EXERCISE INPUT -
□ □ □

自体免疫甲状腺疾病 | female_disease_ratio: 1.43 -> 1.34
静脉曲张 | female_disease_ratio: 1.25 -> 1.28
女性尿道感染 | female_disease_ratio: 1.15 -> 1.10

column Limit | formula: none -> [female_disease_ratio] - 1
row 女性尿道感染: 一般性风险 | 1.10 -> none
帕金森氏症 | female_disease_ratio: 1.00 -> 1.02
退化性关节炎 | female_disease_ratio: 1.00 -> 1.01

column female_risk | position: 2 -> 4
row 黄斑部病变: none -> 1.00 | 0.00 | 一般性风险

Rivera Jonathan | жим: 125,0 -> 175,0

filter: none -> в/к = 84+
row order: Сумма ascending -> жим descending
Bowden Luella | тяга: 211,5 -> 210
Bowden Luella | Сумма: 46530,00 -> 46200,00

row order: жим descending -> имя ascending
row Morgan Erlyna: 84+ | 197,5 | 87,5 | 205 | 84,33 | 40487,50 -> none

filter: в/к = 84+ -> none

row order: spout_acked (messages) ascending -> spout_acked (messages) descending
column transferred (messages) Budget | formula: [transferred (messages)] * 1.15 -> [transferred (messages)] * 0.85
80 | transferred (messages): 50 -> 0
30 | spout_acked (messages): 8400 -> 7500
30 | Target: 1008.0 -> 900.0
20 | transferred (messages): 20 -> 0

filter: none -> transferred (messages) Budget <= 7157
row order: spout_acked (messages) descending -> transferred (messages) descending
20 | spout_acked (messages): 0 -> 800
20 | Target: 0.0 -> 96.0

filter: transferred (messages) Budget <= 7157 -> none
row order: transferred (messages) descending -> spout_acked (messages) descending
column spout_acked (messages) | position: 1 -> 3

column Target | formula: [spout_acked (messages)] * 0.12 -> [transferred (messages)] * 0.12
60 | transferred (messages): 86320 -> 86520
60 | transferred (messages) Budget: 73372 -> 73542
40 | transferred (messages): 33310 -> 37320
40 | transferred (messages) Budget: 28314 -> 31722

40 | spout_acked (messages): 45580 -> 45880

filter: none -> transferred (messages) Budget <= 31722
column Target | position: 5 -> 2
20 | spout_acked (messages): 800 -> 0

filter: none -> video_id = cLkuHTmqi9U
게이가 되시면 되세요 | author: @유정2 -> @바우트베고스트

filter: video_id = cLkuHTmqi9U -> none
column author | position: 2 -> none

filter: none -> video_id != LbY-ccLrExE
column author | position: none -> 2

□ □ □

WORK ITEM -
Could you print, exactly and with nothing else, the lines from the one containing "filter: none -> video_id != LbY-ccLrExE" through the last line of the records above?

ANSWER SECTION -
filter: none -> video_id != LbY-ccLrExE
column author | position: none -> 2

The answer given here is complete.